Their first challenge was a monumental one: They’d entered some of the most rarefied halls in government as that government remains partially shut down.
It gave Pressley – who tends to speak of her vision of government in sweeping, intersectional terms and rhetorical paragraphs – a very specific problem to attack. She wrote to congressional leadership to demand janitors and food service workers in the government’s employ receive back pay.
Two days later, she took to the House floor and slammed Trump for the shutdown’s impact on federal employees. “I see right through you and so do the American people,” she said. “I rise today in solidarity with the thousands of workers with calloused hands and broken spirits working for no pay.”
The minute-plus speech, delivered in her signature, deliberate cadence, was (politely) censored by a House colleague for her direct attack on Trump. But no matter: It triggered dozens of headlines and hundreds of thousands of views on social media.
Last week, Pressley left Chisholm’s old office – the first of several offices the late Congresswoman had on Capitol Hill – to march in the cold with furloughed federal workers. As they strode to the gates of the White House, she spoke with marchers, and reporters flocked to her, hoping for a sound bite. She couldn’t provide the workers present with much more than that because of the impasse between her party’s leadership and Trump.
“It is true that it’s unlikely that anything that they’re proposing right now is going to become law,” politics professor at Georgetown University Michele Swers said of Pressley and other progressive freshmen elected last year. “Realistically, what they can hope for now is to try and set the agenda in a way that’s going to influence future policy. You kind of lay down markers of, if Democrats have control, this is what it would look like.”
Pressley’s approach may be futile, said Genevieve Wood, senior adviser and spokeswoman for the Heritage Foundation, a conservative think tank. “You’re going to see a lot of grandstanding on the left, trying to get their voices heard, trying to fulfil promises (they made) on campaign trail,” she said.
Pressley did have promises on her mind on a recent Thursday afternoon.

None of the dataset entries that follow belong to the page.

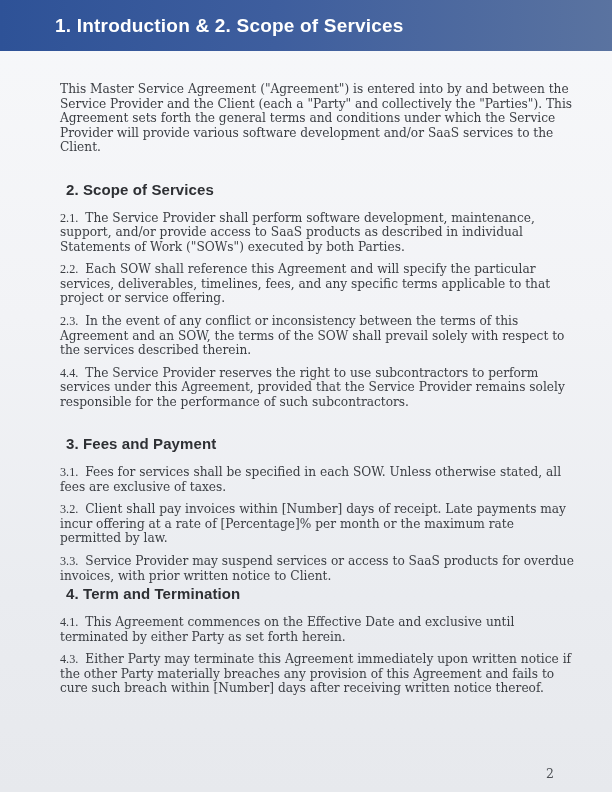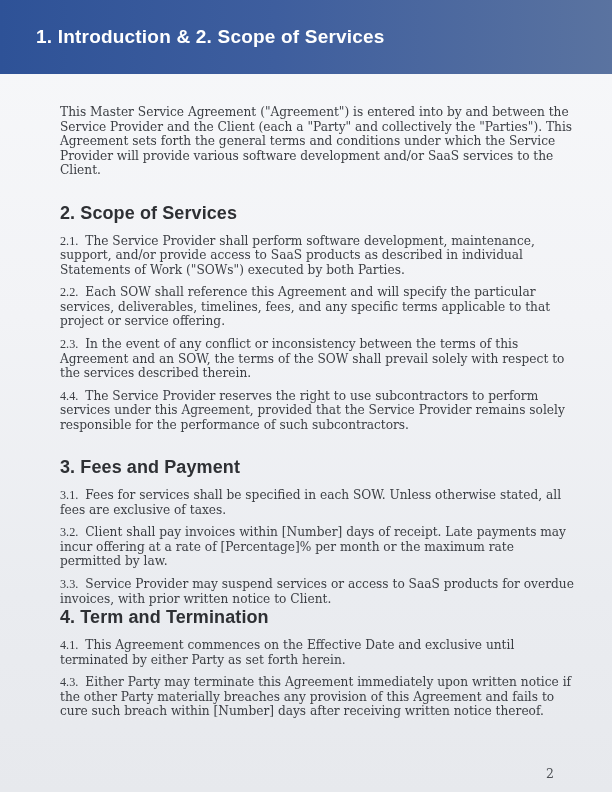--- a/index.html
+++ b/index.html
@@ -9,25 +9,25 @@
   }
   .page {
     position: relative;
     width: 612px;
     height: 792px;
     overflow: hidden;
     background: linear-gradient(180deg, #f7f8fa 0%, #f2f3f6 40%, #eaecf0 75%, #e7e9ed 100%);
     font-family: "DejaVu Serif", serif;
   }
   .doc-header {
-    height: 74px;
+    height: 51px;
     background: linear-gradient(90deg, #2e5297 0%, #3e5e9e 45%, #5a73a0 100%);
     display: flex;
     align-items: center;
-    padding-left: 36px;
+    padding-left: 55px;
     box-sizing: border-box;
   }
   .doc-title {
     margin: 0;
     color: #ffffff;
     font-family: "Liberation Sans", sans-serif;
     font-weight: 700;
     font-size: 19px;
     letter-spacing: 0.2px;
   }
@@ -37,24 +37,24 @@
     color: #3b3e43;
     font-size: 12.2px;
     line-height: 14.55px;
   }
   .para {
     margin: 0 0 8px 0;
   }
   .section-heading {
     font-family: "Liberation Sans", sans-serif;
     font-weight: 700;
-    font-size: 18px;
+    font-size: 15px;
     line-height: 20px;
     color: #2e3034;
-    margin: 25px 0 11px 0;
+    margin: 25px 0 11px 6px;
     letter-spacing: 0.1px;
   }
   .section-heading.tight {
     margin-top: -7px;
   }
   .clause-num {
     margin-right: 7px;
     font-family: Liberation Serif, serif;
   }
   .page-footer {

Her desk displays a black-and-white photo of her late mother, the community organiser and social worker Sandra Pressley. A single mother, she sacrificed to send her daughter to a private school and had sparked Pressley’s love of Chisholm in the first place. Pressley’s journey to Congress, in many ways, had begun with her. Propped against the wall was a drawing of Pressley and slogan she often repeats, “The people closest to the pain should be the closest to the power.”
She sat at the edge of her seat, behind a desk that was in front of a window that she likes to think Chisholm had looked out.
The furniture is too big for the space. There are too few electrical outlets. Temporary walls have been erected to carve out a small office for senior staff.
The office is by no means perfect, but it’s still hers.